Due to the logic complexity of internal system call, the traditional dynamic taint analysis has the disadvantages of lower analysis efficiency and higher runtime overhead while analyzing large-scale programs. OFFDTAN presents an approach of offline dynamic taint propagation, which combines instruction and the system call, and separates dynamic analysis from program execution. More precisely, our approach leverages the trace file of program execution and taint log file to implement the offline analysis through virtually replaying program. That ultimately improves the accuracy and efficiency of dynamic taint analysis.

3.4.1. Overview of Offline Dynamic Taint Analysis

The offline dynamic taint analysis can be mainly divided into three key points.(1)Program virtual replaying: by loading instructions and contexts recorded by the trace file of program execution, it is possible to simulate program execution according to the order of instruction.(2)Dynamic taint analysis: by loading taint source log file, it performs taint analysis during the virtual replaying.
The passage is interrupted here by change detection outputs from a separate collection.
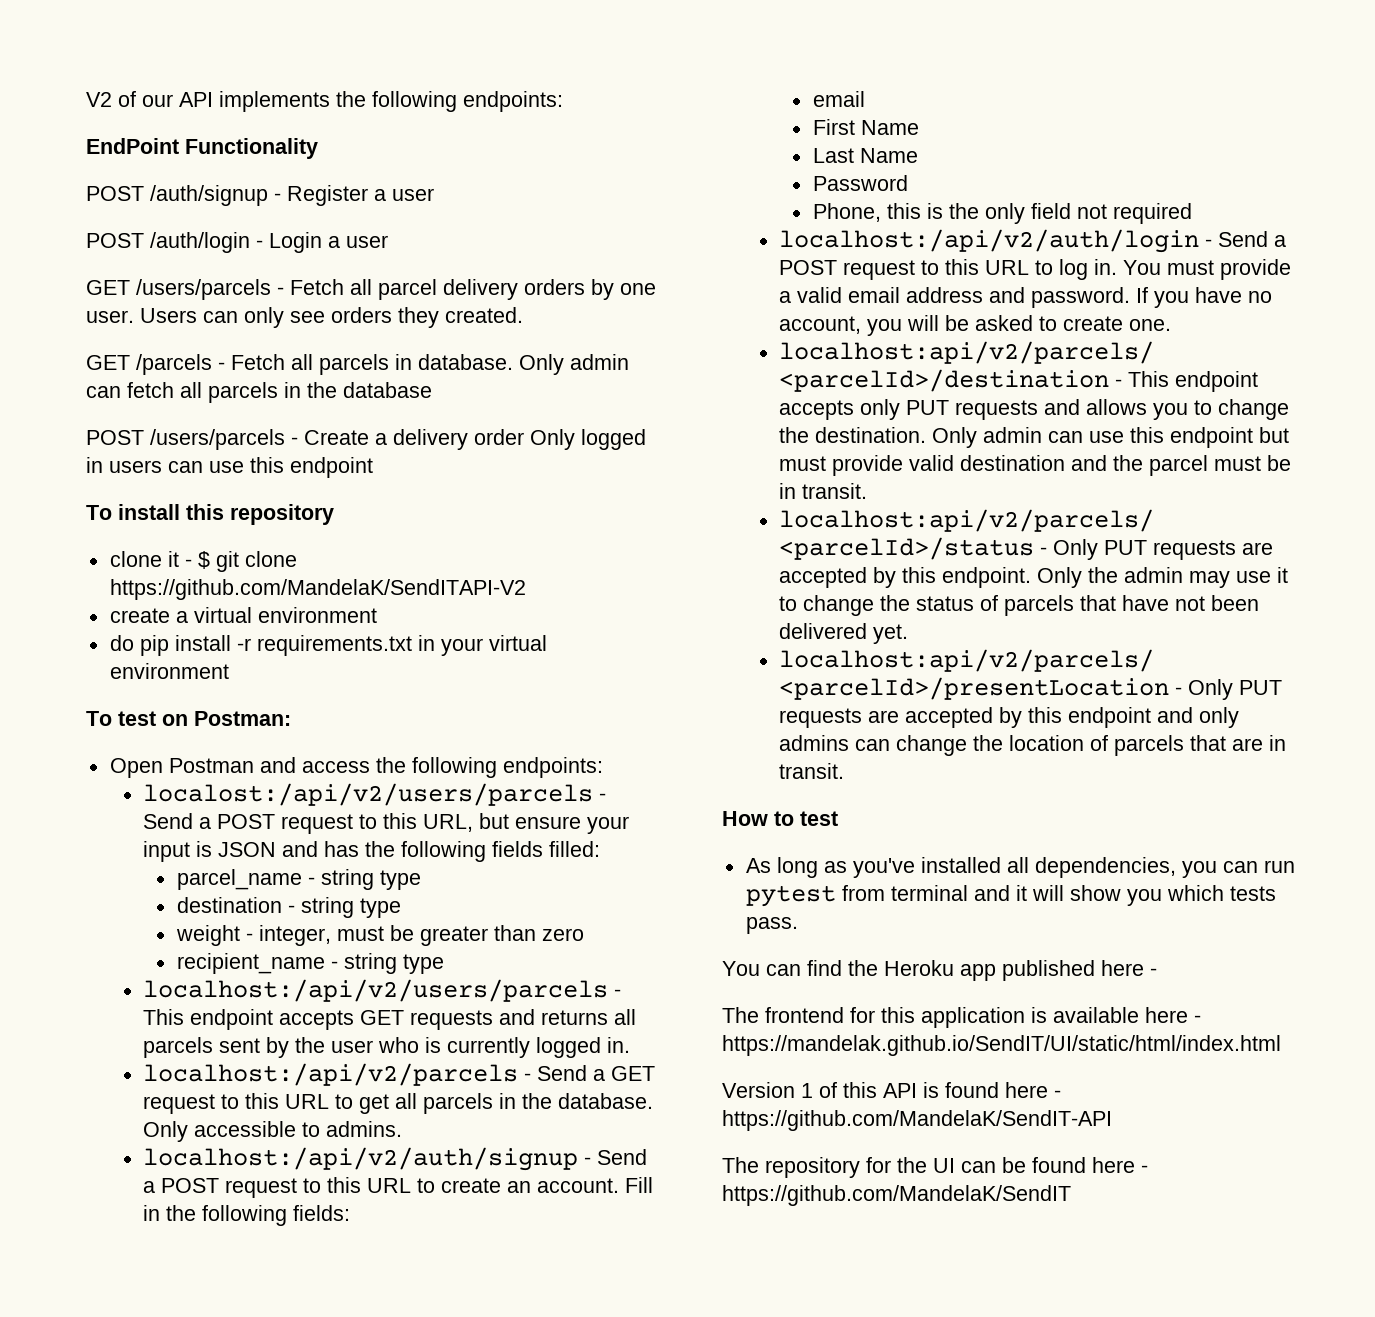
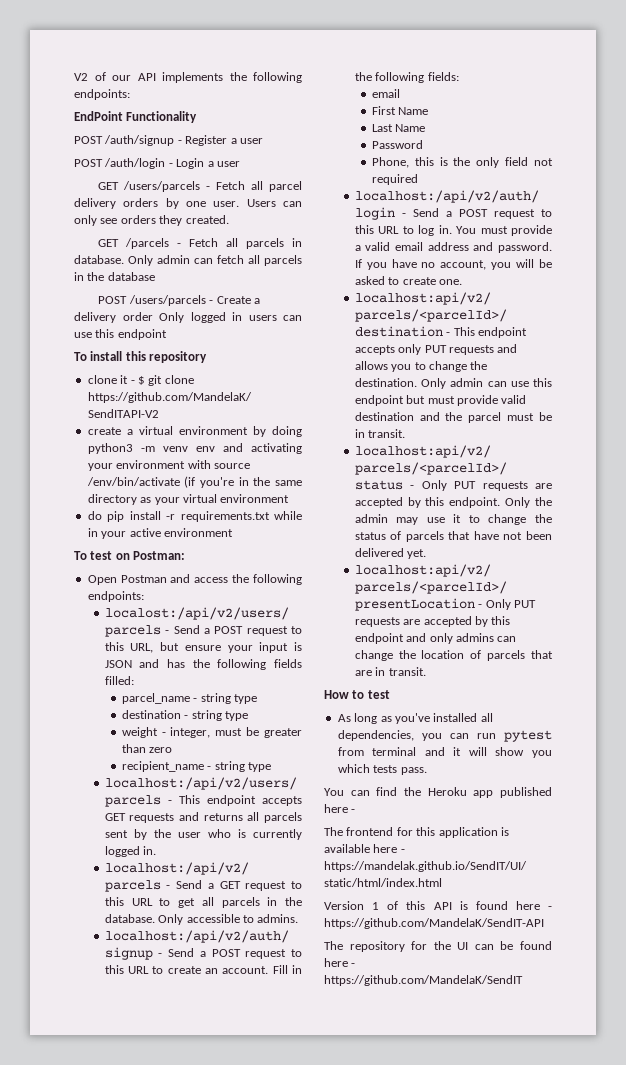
- create a virtual environment
+ create a virtual environment by doing python3 -m venv env and activating your environment with source /env/bin/activate (if you're in the same directory as your virtual environment
- do pip install -r requirements.txt in your virtual environment
+ do pip install -r requirements.txt while in your active environment

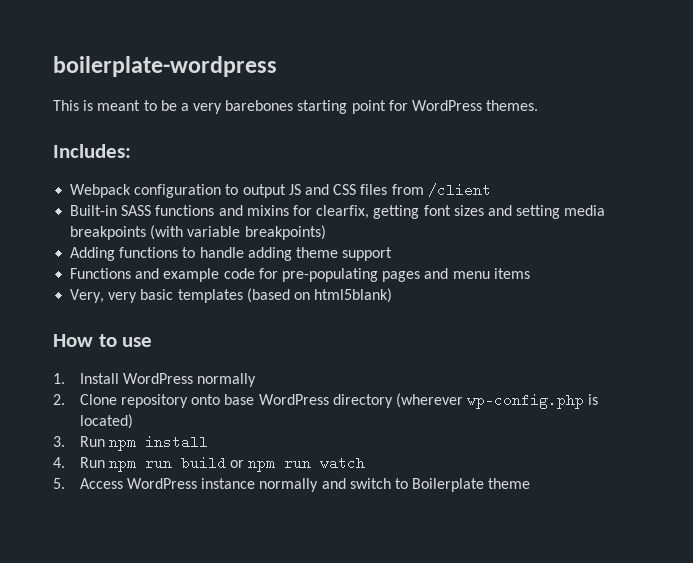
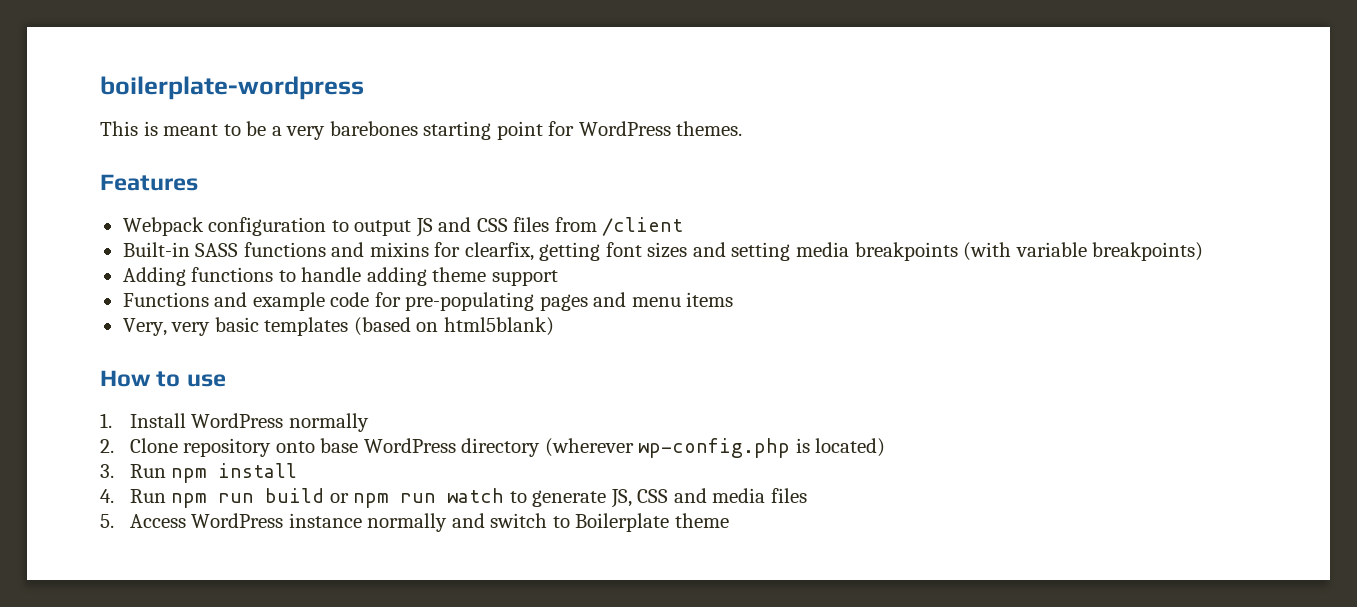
- Includes:
+ Features
- 4. Run npm run build or npm run watch
+ 4. Run npm run build or npm run watch to generate JS, CSS and media files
This analysis is guided by propagation policy.(3)Program vulnerability analysis: it checks the program vulnerabilities in the process of dynamic taint analysis, which is guided by security policy.

The (1) is mainly to simulate CPU’s running process, and in this context, the semantics of different instructions are parsed to implement program virtual execution. Specifically, OFFDTAN first loads the trace file of program execution, reads line by line, and stores the necessary information such as instruction and register information. With the help of udis86, a third-party disassembly engine, read instruction information then needs to be disassembled. At the same time, some relevant program runtime information will be copied to the simulated CPU. Finally, we perform semantic and syntactic analysis for each instruction within the context of simulated CPU.

Since (3) is described in Section 3.3, this section will focus on dynamic taint analysis, which mainly includes taint data recording and taint propagation. The former records the taint state of memory and register during the taint propagation. The latter primarily provides proper propagation policy for taint analysis. According to the taint data recording and corresponding taint propagation, this stage ultimately generates the taint propagation flow graph, which provides data input for backtrack analysis and forward analysis.

3.4.2. Taint Data Recording

Taint data recording primarily includes the introduction of taint source and the state update of taint data. The introduction of taint source is the first step in taint analysis. Unlike traditional dynamic taint analysis, offline analysis introduces taint source by analyzing taint source log file. Specifically, according to the instruction number of virtual replaying, the taint source information with the same number would be loaded into the taint state space. Next, this method uses shadow memory to store and maintain taint state of memory address and register in taint state space. It updates taint state in real time based on taint propagation policy during the dynamic taint analysis.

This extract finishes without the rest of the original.